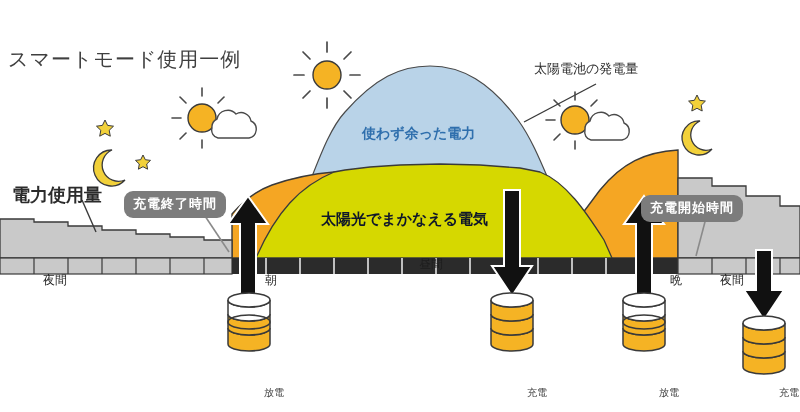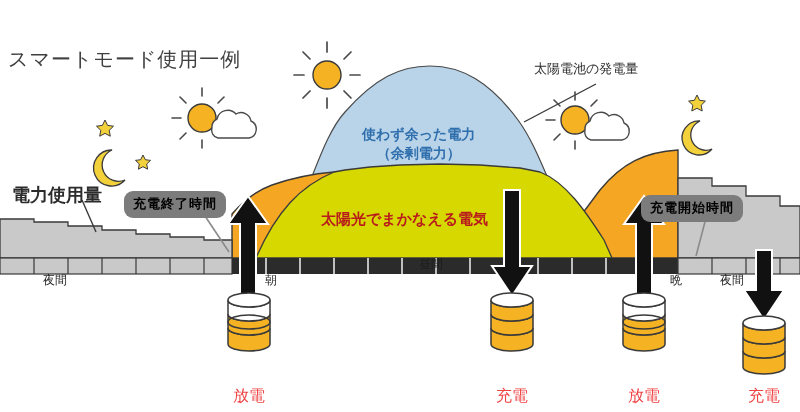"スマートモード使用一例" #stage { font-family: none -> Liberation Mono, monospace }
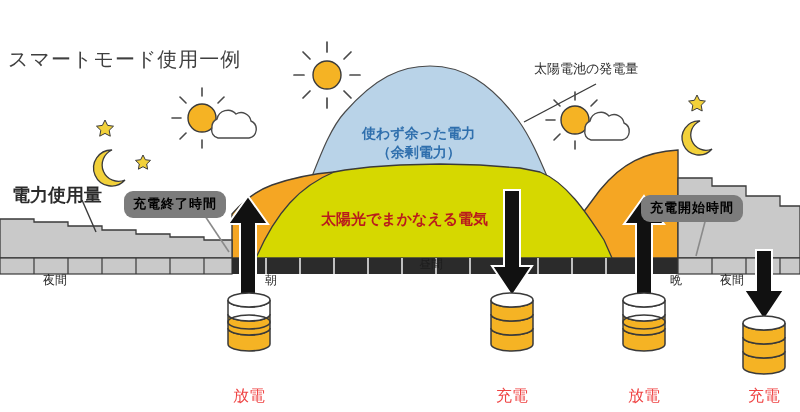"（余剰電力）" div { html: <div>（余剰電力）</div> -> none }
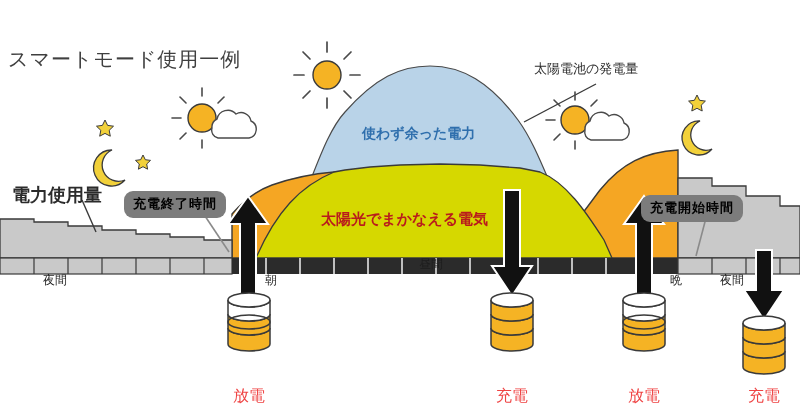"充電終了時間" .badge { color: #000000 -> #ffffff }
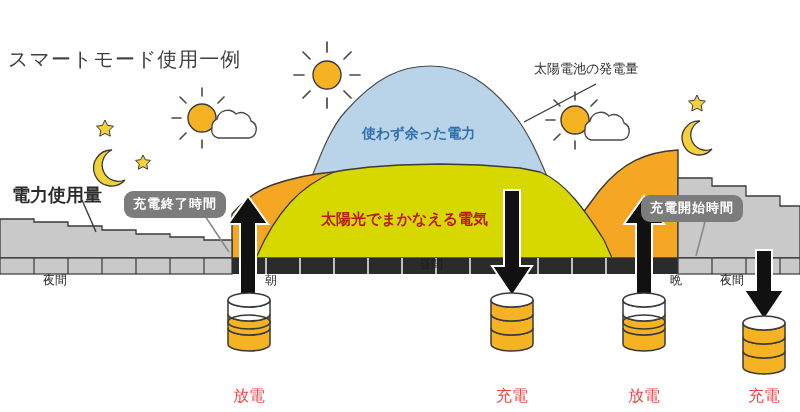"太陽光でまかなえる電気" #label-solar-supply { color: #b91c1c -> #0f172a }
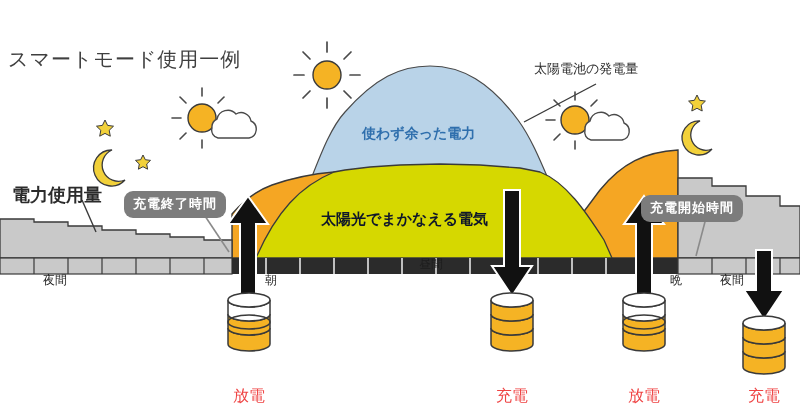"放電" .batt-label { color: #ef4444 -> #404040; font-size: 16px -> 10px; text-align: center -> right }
.....
• [EXERCISE]
Please write out exactly the lines from the one holding "color: #000000 ->" through the last line of the material above, both included, as a copy without pictures.

• [SOLUTION FOR THIS TASK]
"充電終了時間" .badge { color: #000000 -> #ffffff }
"太陽光でまかなえる電気" #label-solar-supply { color: #b91c1c -> #0f172a }
"放電" .batt-label { color: #ef4444 -> #404040; font-size: 16px -> 10px; text-align: center -> right }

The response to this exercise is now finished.